Criminal law professor Thomas Weigend likewise finds fault with a broad application of terror laws. In a letter to former head federal prosecutor Kay Nehm, he found fault with the "excessive reach" of the 2003 law and called for a restrictive interpretation. An attack, he wrote, should be classified as terrorist only when "the state in its entirety suffers damage," as in the case of "large-scale attacks on the energy supply," for example. Exceptions should be made only for extreme violence against humans.
Even justices at the Federal Court of Justice in Karlsruhe, Germany's highest appellate court, take this view. "Only limited effects with no broader impact are not sufficient, according to the letter of the law," two magistrates at the Federal Court of Justice note. According to that interpretation, the militante gruppe Andrej H. is accused of leading wouldn't be a terrorist organization at all. Even if the left-wing radicals have declared war on the state and have set fire to police cars, job centers and a supermarket, they have taken care not to hurt anybody. Contrary to the Red Army Faction, explosives or firearms are not part of their weapons arsenal.

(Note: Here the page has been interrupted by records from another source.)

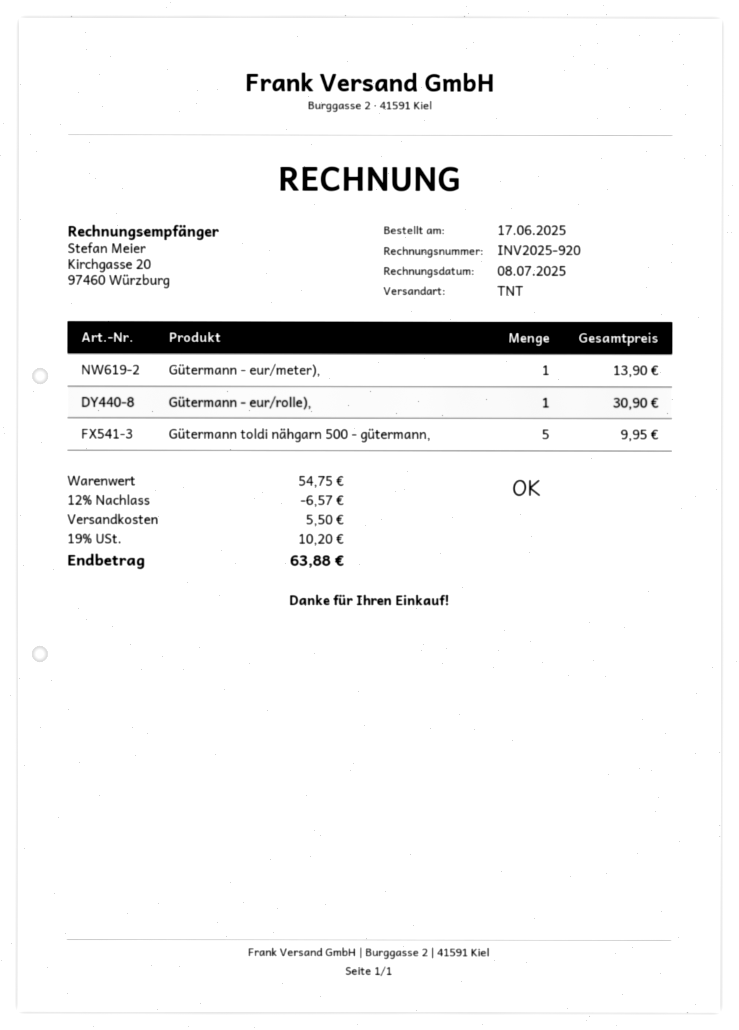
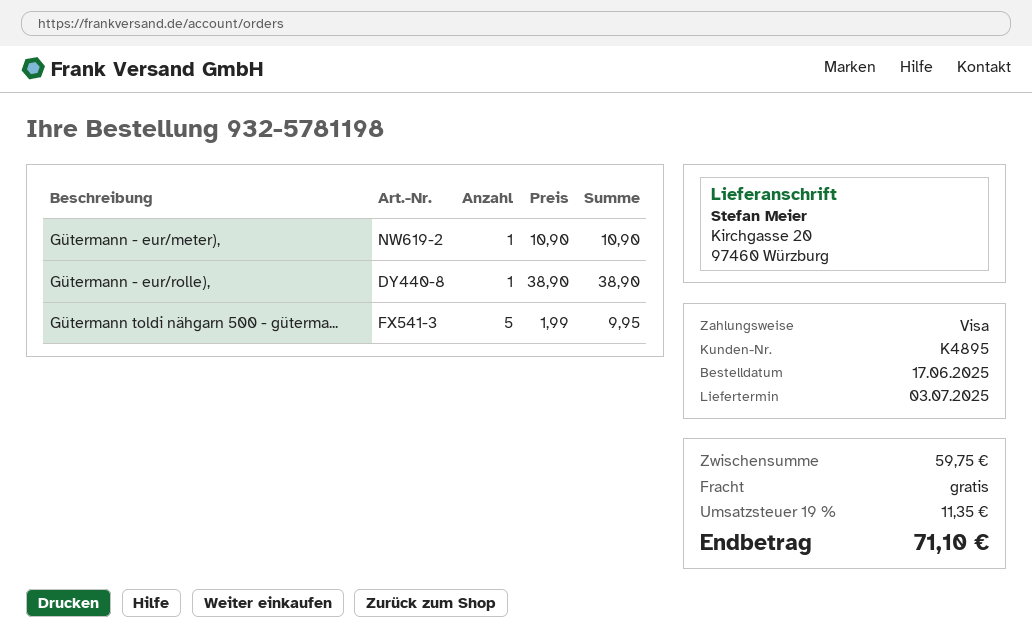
Gütermann - eur/meter),: 1 for 13.90 -> 1 for 10.90
Gütermann - eur/rolle),: 1 for 30.90 -> 1 for 38.90
subtotal: 54.75 -> 59.75
discount: 12% = 6.57 -> none
shipping: 5.50 -> 0.00
tax: 19% = 10.20 -> 19% = 11.35
total: 63.88 -> 71.10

But what seems like an academic quibble is vital for the future of the investigation into Andrej H's case. Only if the case is classified as terrorism does it become part of Federal Prosecutor Monika Harms' portfolio -- and only then can investigators make use of the full range of surveillance measures. Most importantly, it is only then that alleged behind-the-scenes conspirators can be prosecuted even when they have not contributed to specific crimes in a tangible way -- as with Andrej H. Investigators tapped his phone, traced his movements by following his mobile phone signal, read his e-mails and maintained video surveillance on both entrances to his house for almost a year.
If the arrest warrant issued by the Federal Court of Justice is to be believed, these measures yielded little: Policemen saw the avowed G-8 critic meet with one of the alleged arsonists in a café in February and April of this year. The meetings are said to have been arranged in secret through the e-mail account "email@example.com." The investigators believe H. is the intellectual mastermind behind the group because his dissertation on urban renewal features the word "gentrification," which also appears in the communiqués of the "militante gruppe."

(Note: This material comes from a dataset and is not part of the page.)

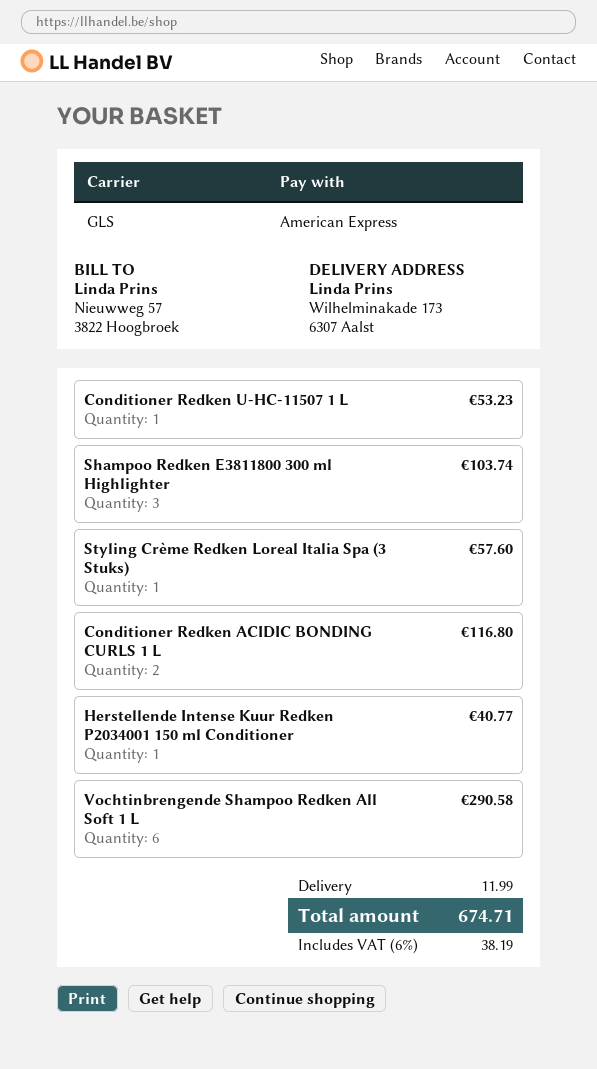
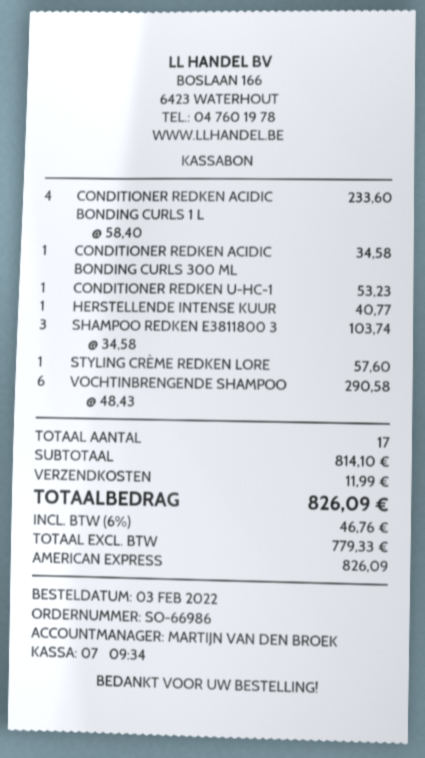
Conditioner Redken ACIDIC BONDING CURLS 1 L: 2 for 116.80 -> 4 for 233.60
CONDITIONER REDKEN ACIDIC BONDING CURLS 300 ML: none -> 1 for 34.58
tax: 6% = 38.19 -> 6% = 46.76
total: 674.71 -> 826.09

Last week, Ulrich Hebenstreit, the judge overseeing Andrej H's detention, carefully distanced himself from the initial accusations and temporarily rescinded the unusually sloppy arrest warrant against Andrej H. Hebenstreit argued that H. continues to be "strongly suspected of having committed an offense," but that sufficient evidence "regarding direct participation in one or more attacks by the 'militante gruppe' is not yet extant."